What is TTIP?
The Transatlantic Trade and Investment Partnership (TTIP) is a major new deal being negotiated behind closed doors between the EU and USA.
It will cost at least 1 million jobs, undermine our most treasured public services, lead to a ‘race to the bottom’ in food, environmental and labour standards and, for the first time, allow US companies to sue the UK government in special courts.
TTIP is marketed as the answer to recession in Europe and the USA, with bogus promises of growth and jobs.
Yet the official study commissioned at the start of the talks calculated that at least 1 million people will lose their jobs in the EU and USA as a direct result of TTIP. With unemployment already at record levels in much of Europe, these people will find it impossible to get new jobs.
TTIP is not just about the EU and USA. Negotiators say that TTIP will set the standard for all future trade and investment rules across the world. This means that TTIP will enshrine the rights of transnational corporations over and above the needs of people and the planet, forever.
We cannot allow that to happen.
The three pillars of TTIP
TTIP is not a traditional trade agreement designed to reduce border tariffs on exports. With tariffs between the EU and US already at minimal levels, the stated aim of TTIP is to remove regulations that act as ‘barriers’ to corporate profits.
Yet these ‘barriers’ are in reality some of our most prized social standards and environmental regulations such as labour rights, food safety rules (including on GMOs), regulations on the use of toxic chemicals, digital privacy laws and even new banking safeguards introduced to prevent a repeat of the 2008 financial crisis.

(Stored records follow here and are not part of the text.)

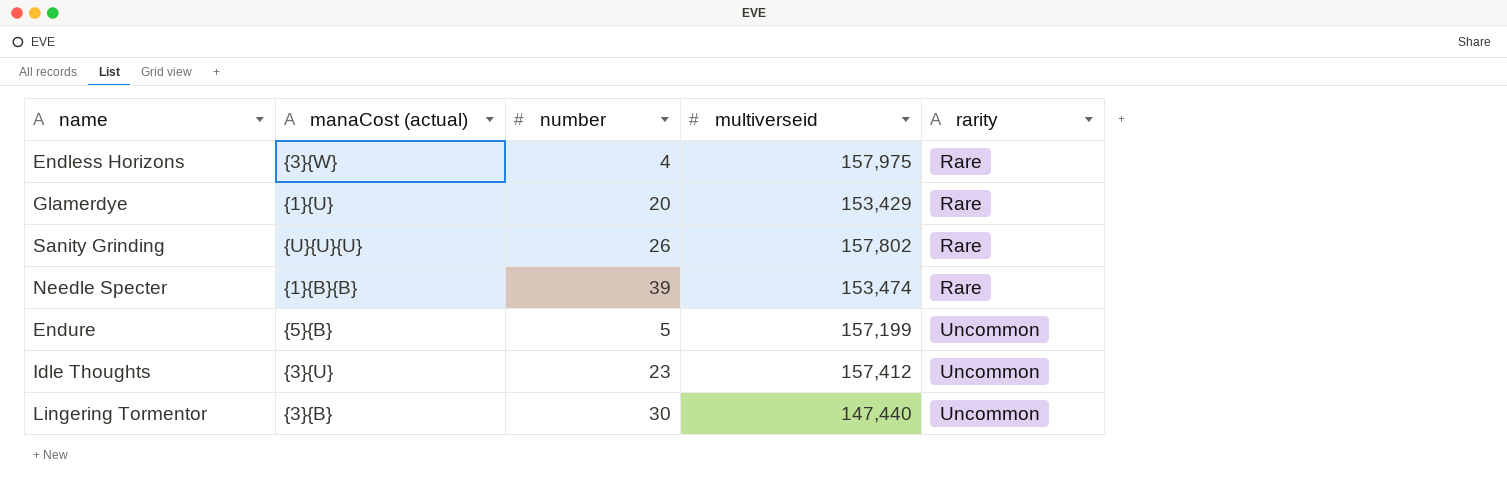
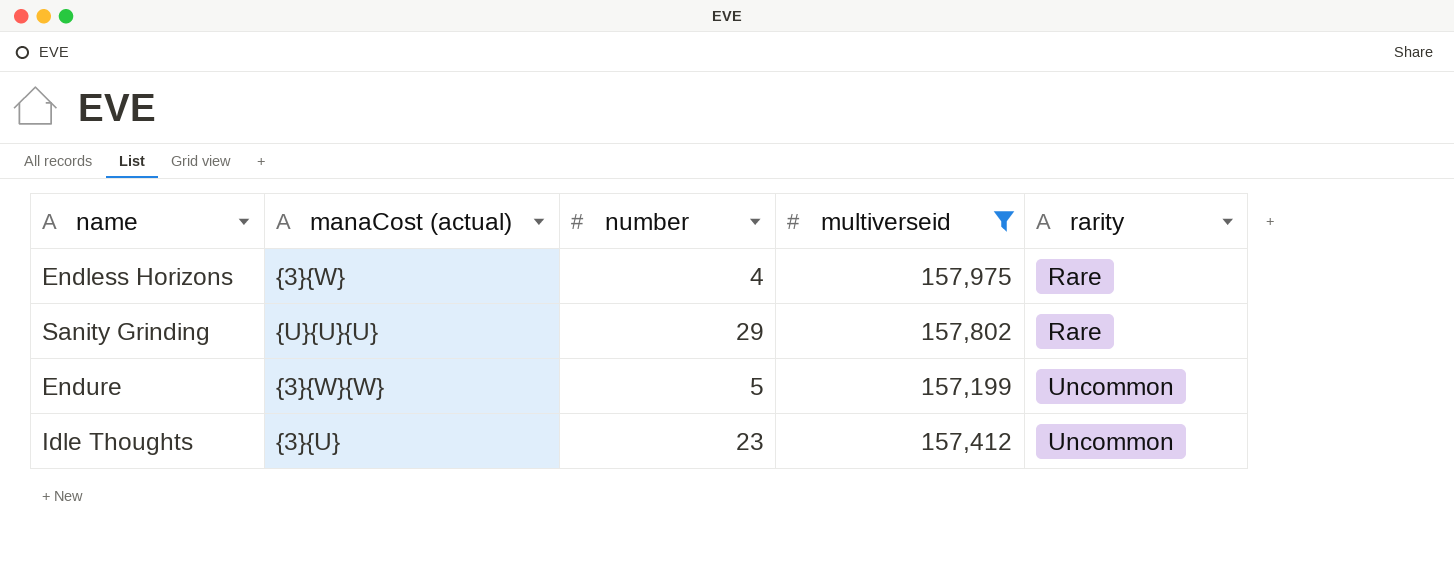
filter: none -> multiverseid >= 157,199
Sanity Grinding | number: 26 -> 29
Endure | manaCost (actual): {5}{B} -> {3}{W}{W}

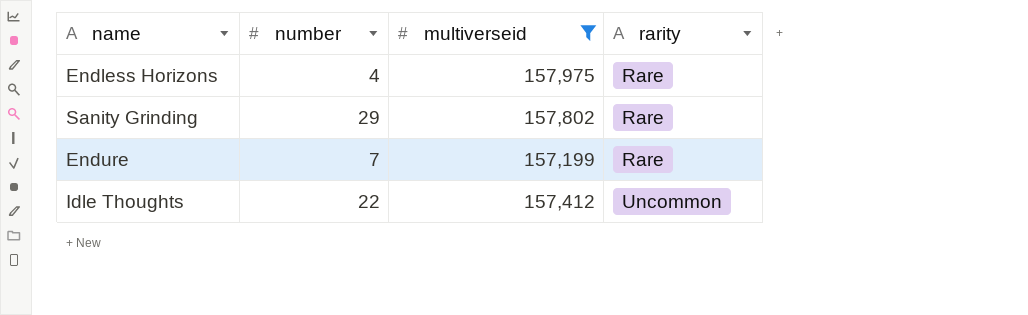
column manaCost (actual) | position: 2 -> none
Endure | number: 5 -> 7
Endure | rarity: Uncommon -> Rare
Idle Thoughts | number: 23 -> 22

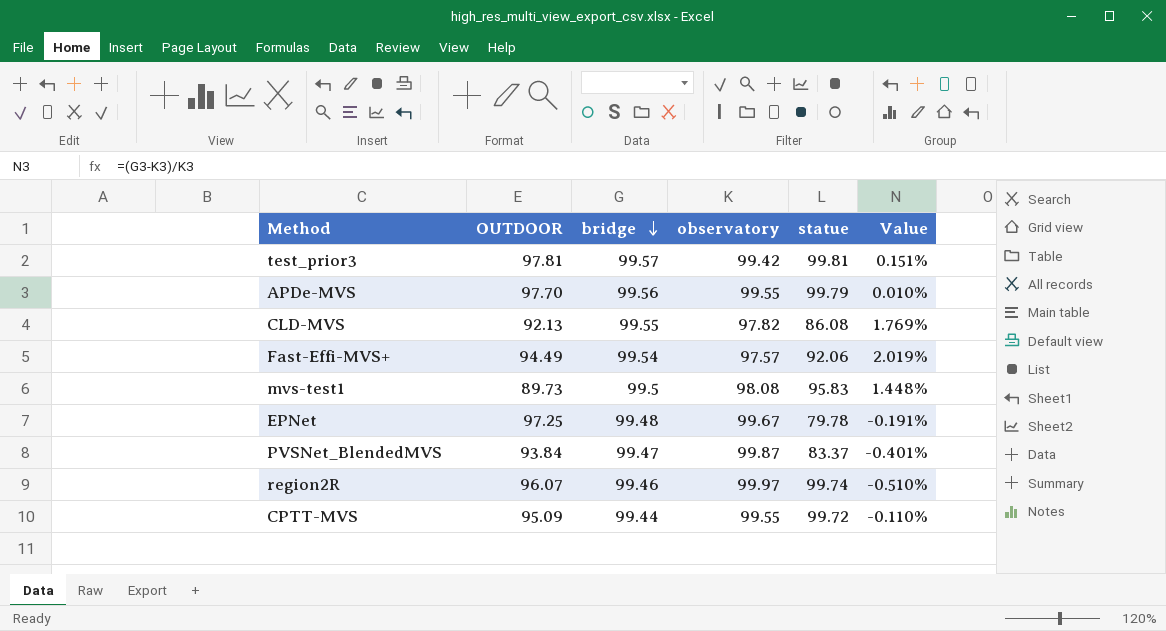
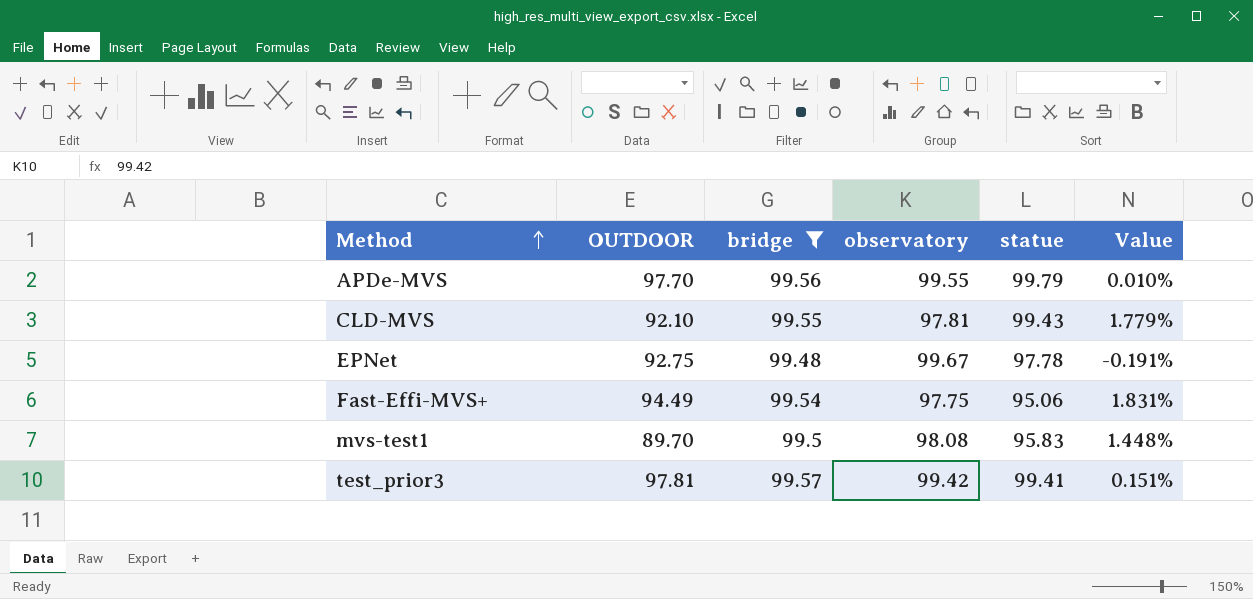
filter: none -> bridge >= 99.48
row order: bridge descending -> Method ascending
CLD-MVS | OUTDOOR: 92.13 -> 92.10
CLD-MVS | observatory: 97.82 -> 97.81
CLD-MVS | statue: 86.08 -> 99.43
CLD-MVS | Value: 1.769% -> 1.779%
EPNet | OUTDOOR: 97.25 -> 92.75
EPNet | statue: 79.78 -> 97.78
Fast-Effi-MVS+ | observatory: 97.57 -> 97.75
Fast-Effi-MVS+ | statue: 92.06 -> 95.06
Fast-Effi-MVS+ | Value: 2.019% -> 1.831%
mvs-test1 | OUTDOOR: 89.73 -> 89.70
test_prior3 | statue: 99.81 -> 99.41

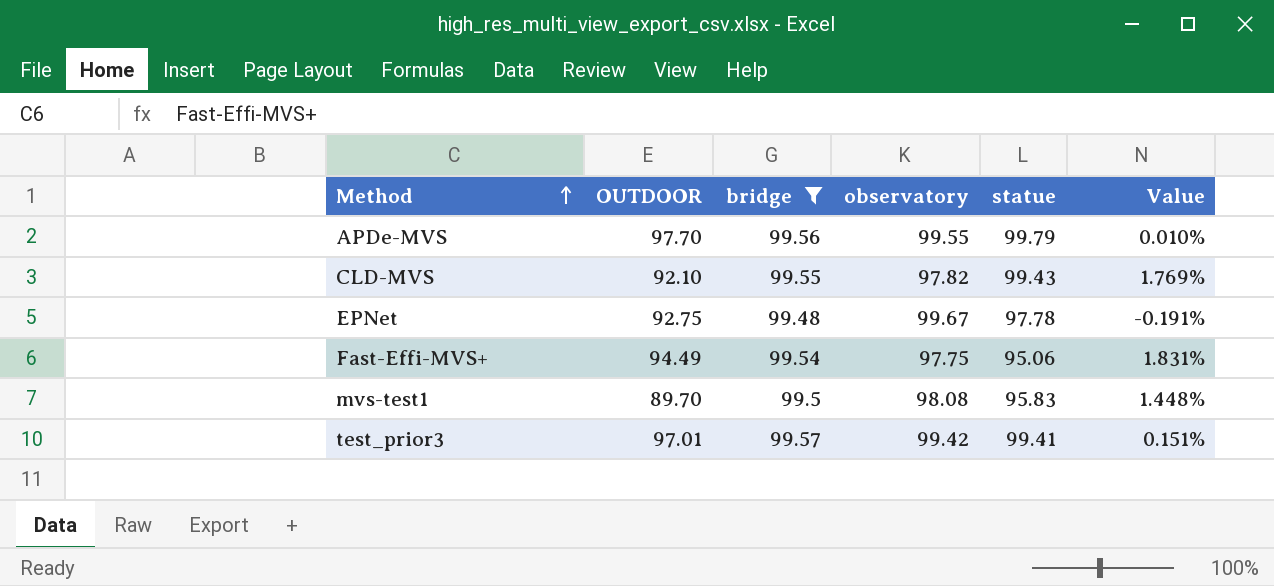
CLD-MVS | observatory: 97.81 -> 97.82
CLD-MVS | Value: 1.779% -> 1.769%
test_prior3 | OUTDOOR: 97.81 -> 97.01

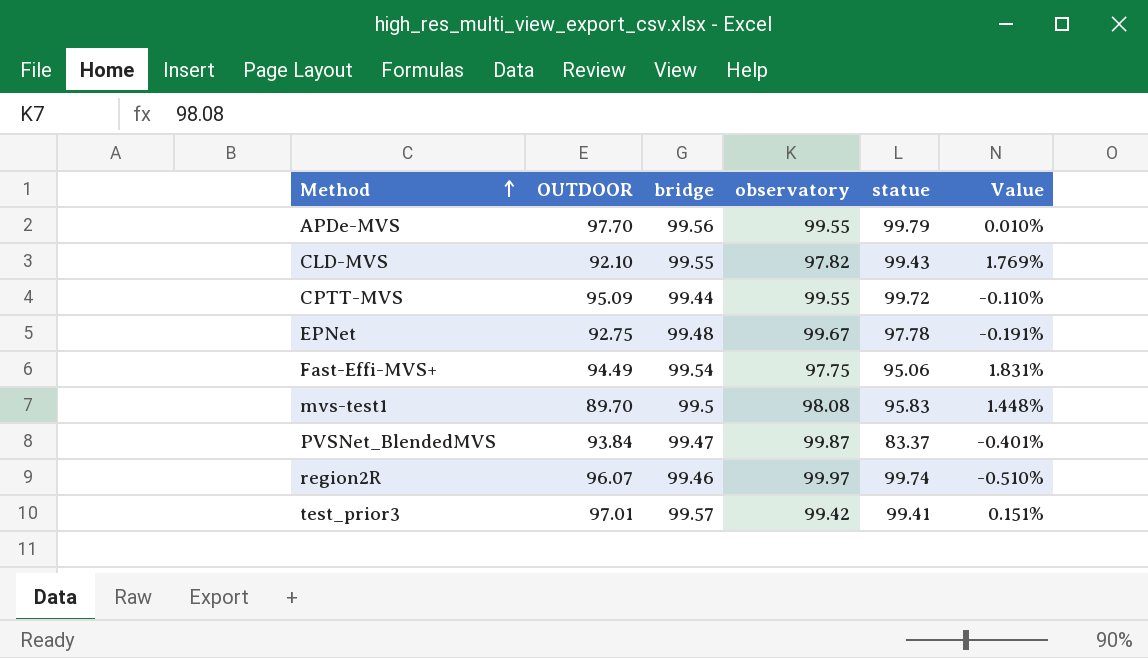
filter: bridge >= 99.48 -> none

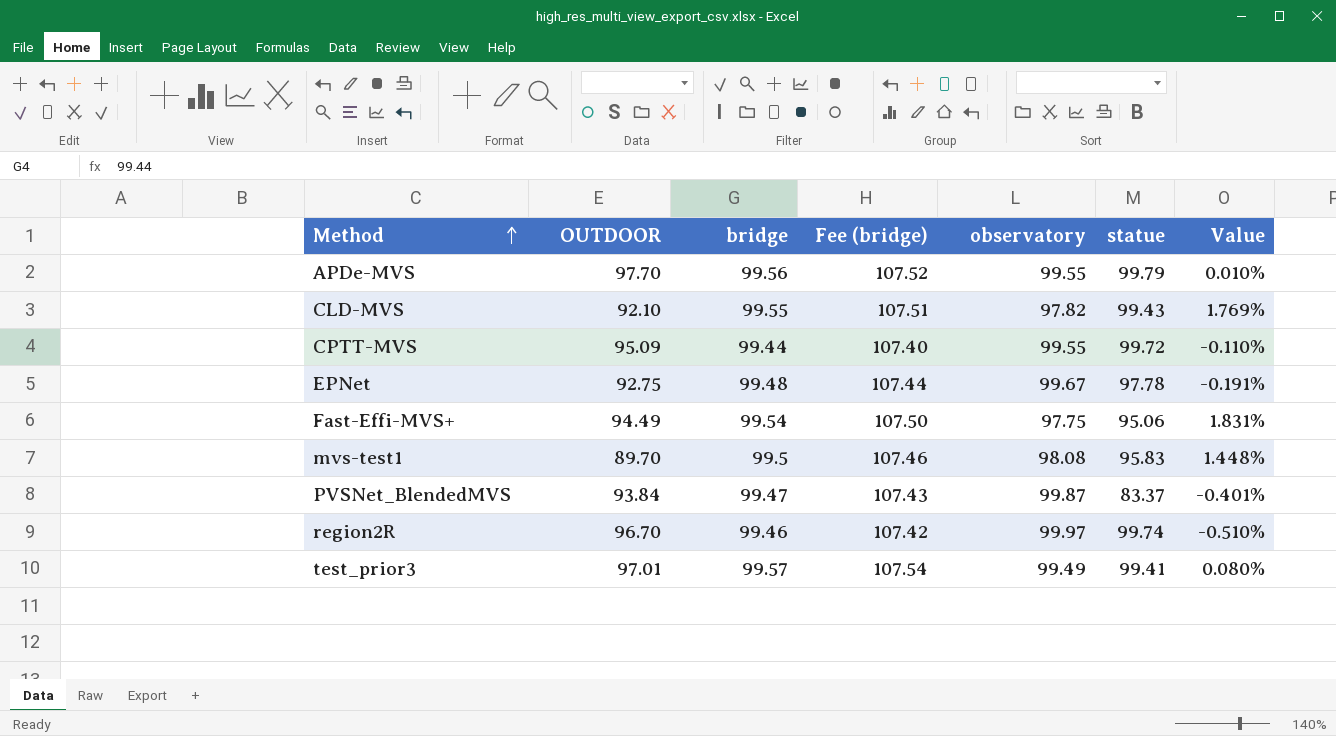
column Fee (bridge) | formula: none -> [bridge] * 1.08
region2R | OUTDOOR: 96.07 -> 96.70
test_prior3 | observatory: 99.42 -> 99.49
test_prior3 | Value: 0.151% -> 0.080%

TTIP will boost corporate profits by opening up public services and government contracts to the private sector and ‘locking in’ privatisations that have already happened.
Companies such as Virgin are already running front line health care services as a result of the Health and Social Care Act 2012. Health services are included in TTIP and NHS privatisation will be irreversible if the deal goes through. The same holds true for education, water and environmental services, as well as for any hope of renationalising the railways. Under TTIP, privatisation is for ever.
TTIP will grant US companies a new power to sue any future government in corporate courts for loss of profits. This ‘investor-state dispute settlement’ mechanism (ISDS) threatens to undermine the most basic principles of democracy, as previous cases from other treaties show:
- Dutch firm Achmea successfully sued the new government of Slovakia for reversing an unpopular health privatisation.
- Canadian company TransCanada is suing the USA for $15 billion for stopping a tar sands pipeline in the name of climate change
- Swedish company Vattenfall is suing the German government for €5 billion over its decision to phase out nuclear power by 2022.
- Veolia is suing the Egyptian government for loss of profits as a result of the country’s decision to raise the minimum wage.
- US company Lone Pine is suing Canada for the ban on fracking in Quebec.